Direktur PT Gunawan Dianjaya Steel Tbk (GDS) Hadi Sutjipto menyatakan, pihaknya baru saja mengirimkan 15 ribu ton pelat baja ke Eropa. Ekspor tersebut terdiri atas 10 ribu ton tujuan Jerman dan 5 ribu ton tujuan Spanyol. Nilainya mencapai USD 17 juta. ‘’Ini menjadi momentum penting bagi kami. Karena di saat baru bangkit, akhirnya kami bisa mendapatkan tujuan ekspor baru," paparnya dalam pelepasan ekspor Eropa, kemarin.
Terakhir, perseroan melakukan ekspor ke benua biru pada 2002. Setelah itu, GDS tidak bisa menjual produk baja ke wilayah tersebut karena regulasi yang dikeluarkan Uni Eropa.
Menurut Hadi, faktor utama terbukanya pasar Eropa di industri baja adalah perang yang terjadi antara Ukraina dan Rusia. Sebab, dua negara tersebut merupakan pemasok baja besar di level global. "Biasanya, ekspor kami hanya ke wilayah Singapura atau Malaysia. Rata-rata nilainya 800–900 ribu dolar AS per tahun," jelasnya.
Selama pandemi, dia menyatakan, utilitas pabriknya anjlok hingga 49 persen. Namun, penambahan ekspor tersebut membuat utilitas produksi terkerek ke angka 56 persen.
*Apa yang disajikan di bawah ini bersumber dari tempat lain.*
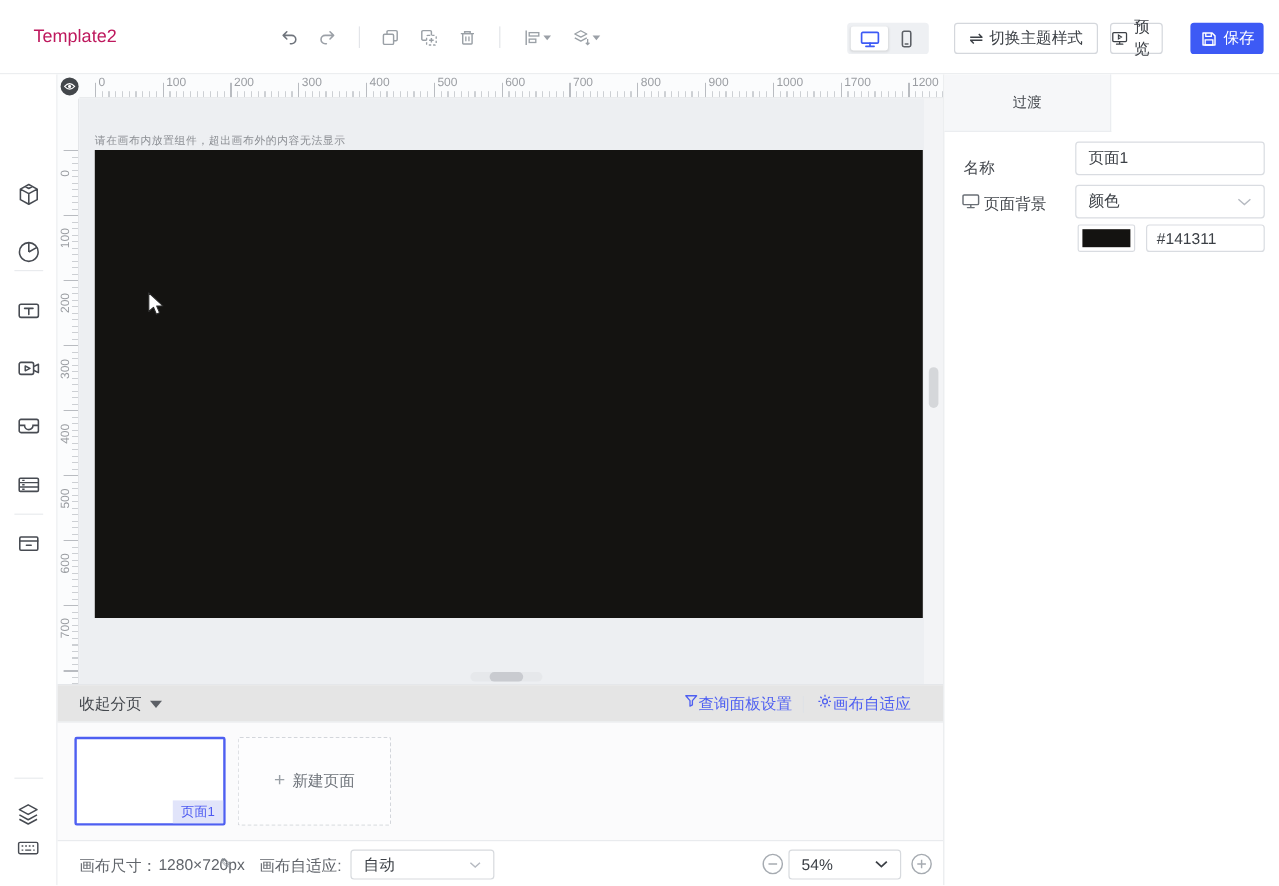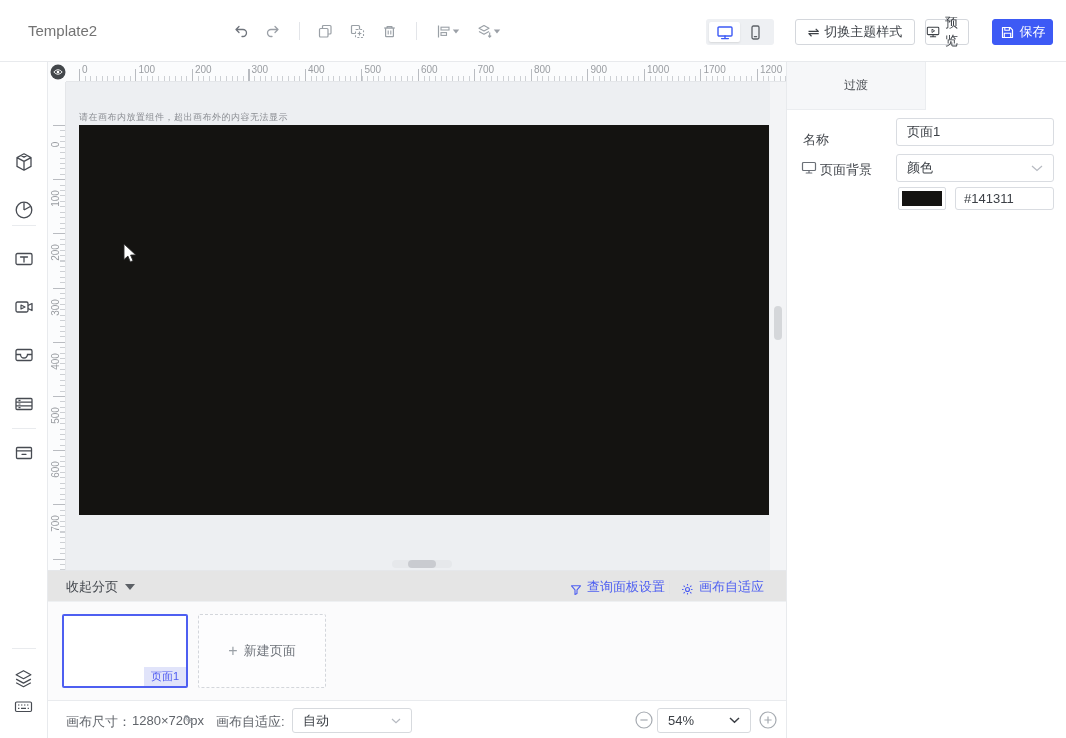--- a/index.html
+++ b/index.html
@@ -13,7 +13,7 @@
 
   
   .header{ position:absolute; left:0; top:0; width:1066px; height:62px; background:#fff; border-bottom:1px solid var(--border); }
-  .title{ position:absolute; left:28px; top:22px; font-size:15px; color:#737373; font-weight:500; }
+  .title{ position:absolute; left:28px; top:22px; font-size:15px; color:#be185d; font-weight:500; }
   .tbtn{ position:absolute; top:22px; width:18px; height:18px; display:flex; align-items:center; justify-content:center; cursor:pointer; }
   .tsep{ position:absolute; top:22px; width:1px; height:18px; background:#e3e5e9; }
   .caret{ width:0; height:0; border-left:4px solid transparent; border-right:4px solid transparent; border-top:5px solid #9ba0a7; display:inline-block; }

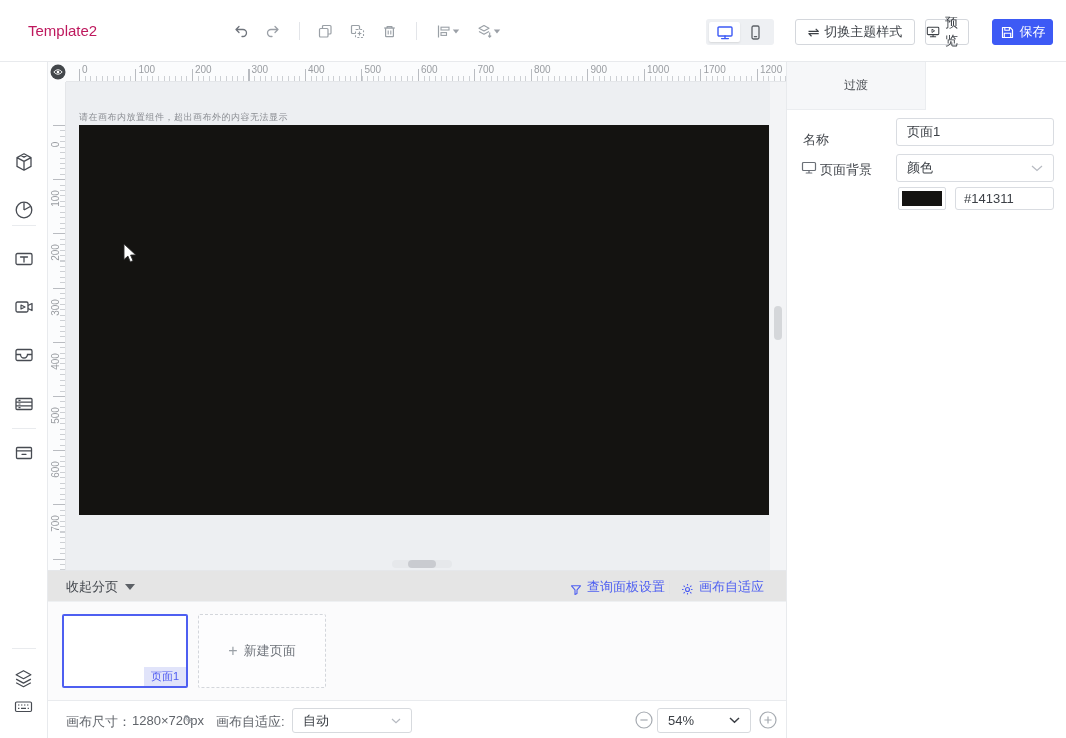--- a/index.html
+++ b/index.html
@@ -54,7 +54,7 @@
   .pages-head{ position:absolute; left:0; top:0; width:738px; height:31px; background:#e5e5e5; border-bottom:1px solid #eef0f2; }
   .collapse{ position:absolute; left:18px; top:7px; font-size:13px; color:#43474d; display:flex; align-items:center; gap:7px; cursor:pointer; }
   .collapse .tri{ width:0; height:0; border-left:5px solid transparent; border-right:5px solid transparent; border-top:6px solid #5c6066; }
-  .plink{ position:absolute; top:7px; font-size:13px; color:var(--link); display:flex; align-items:flex-end; gap:5px; cursor:pointer; }
+  .plink{ position:absolute; top:7px; font-size:13px; color:var(--link); display:flex; align-items:flex-start; gap:0; cursor:pointer; }
   .psep{ position:absolute; left:621px; top:9px; width:1px; height:14px; background:#dfe2e6; }
   .thumb{ position:absolute; left:14px; top:43px; width:126px; height:74px; background:#fff; border:2px solid var(--link); border-radius:2px; cursor:pointer; }
   .thumb-label{ position:absolute; right:0; bottom:0; background:#e1e4fa; color:#4d5af1; font-size:11px; padding:2px 7px; }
Pada kesempatan yang sama, Ketua Gabungan Perusahaan Ekspor Indonesia (GPEI) Jatim Isdarmawan Asrikan menyatakan, efek invasi Rusia ke Ukraina memang berhasil membuka keran ekspor baja untuk pasar Eropa. "Namun, efek positif tersebut tak terjadi di semua sektor," tuturnya.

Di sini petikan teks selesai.